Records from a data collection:
BEGIN

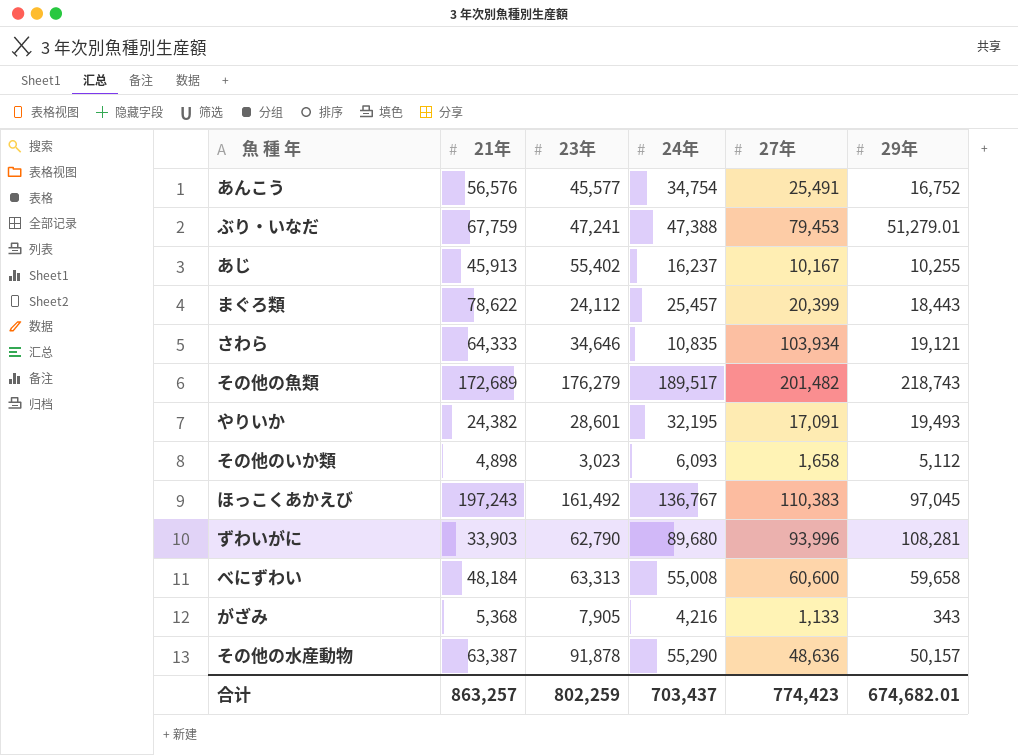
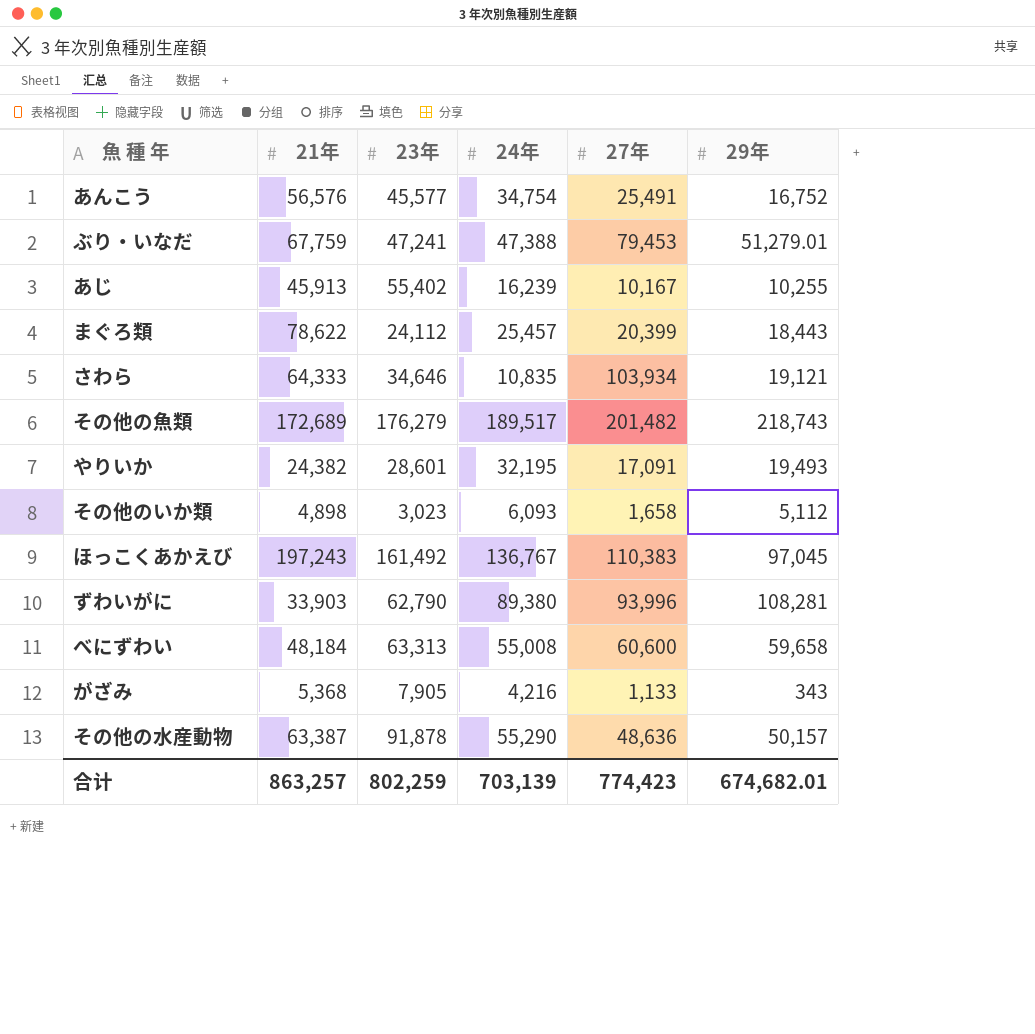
あじ | 24年: 16,237 -> 16,239
ずわいがに | 24年: 89,680 -> 89,380
合计 | 24年: 703,437 -> 703,139

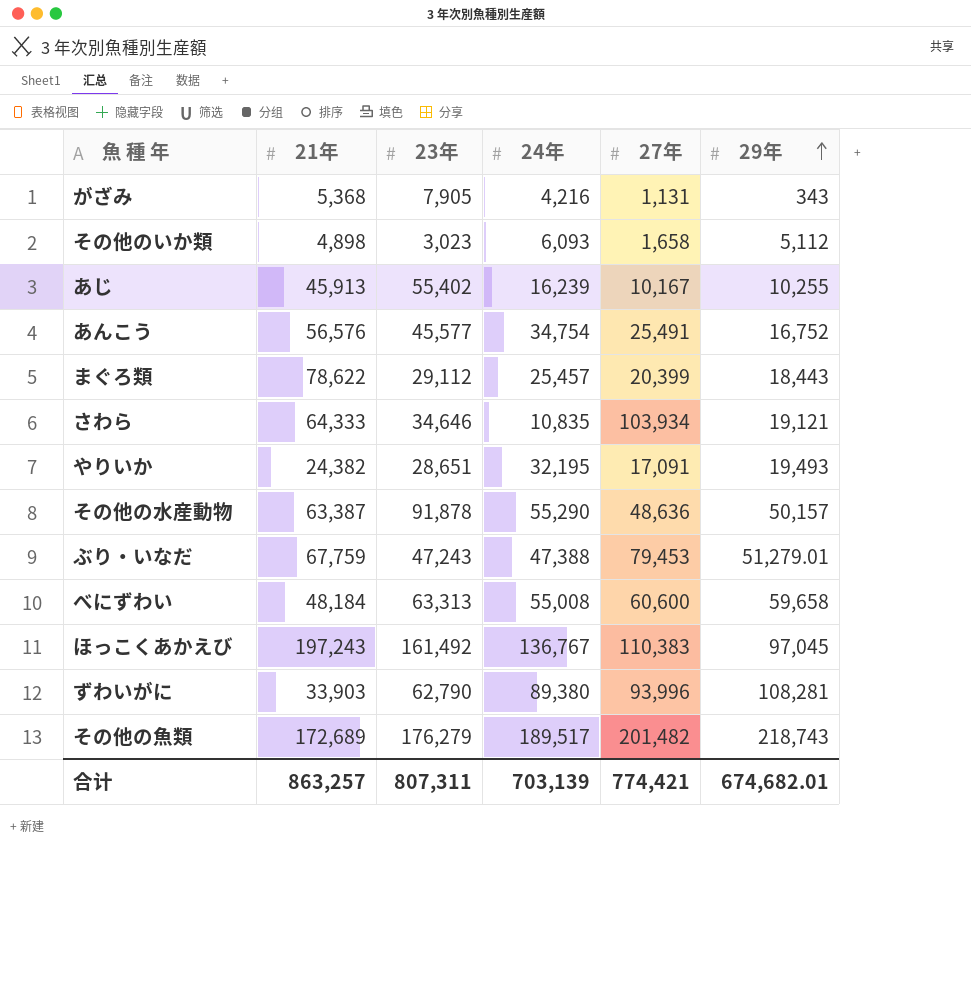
row order: none -> 29年 ascending
がざみ | 27年: 1,133 -> 1,131
まぐろ類 | 23年: 24,112 -> 29,112
やりいか | 23年: 28,601 -> 28,651
ぶり・いなだ | 23年: 47,241 -> 47,243
合计 | 23年: 802,259 -> 807,311
合计 | 27年: 774,423 -> 774,421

END

EXERCISE AIM | Your job is to copy each entry exactly as written; the pictures do not go in.

YOUR RESPONSE |
あじ | 24年: 16,237 -> 16,239
ずわいがに | 24年: 89,680 -> 89,380
合计 | 24年: 703,437 -> 703,139

row order: none -> 29年 ascending
がざみ | 27年: 1,133 -> 1,131
まぐろ類 | 23年: 24,112 -> 29,112
やりいか | 23年: 28,601 -> 28,651
ぶり・いなだ | 23年: 47,241 -> 47,243
合计 | 23年: 802,259 -> 807,311
合计 | 27年: 774,423 -> 774,421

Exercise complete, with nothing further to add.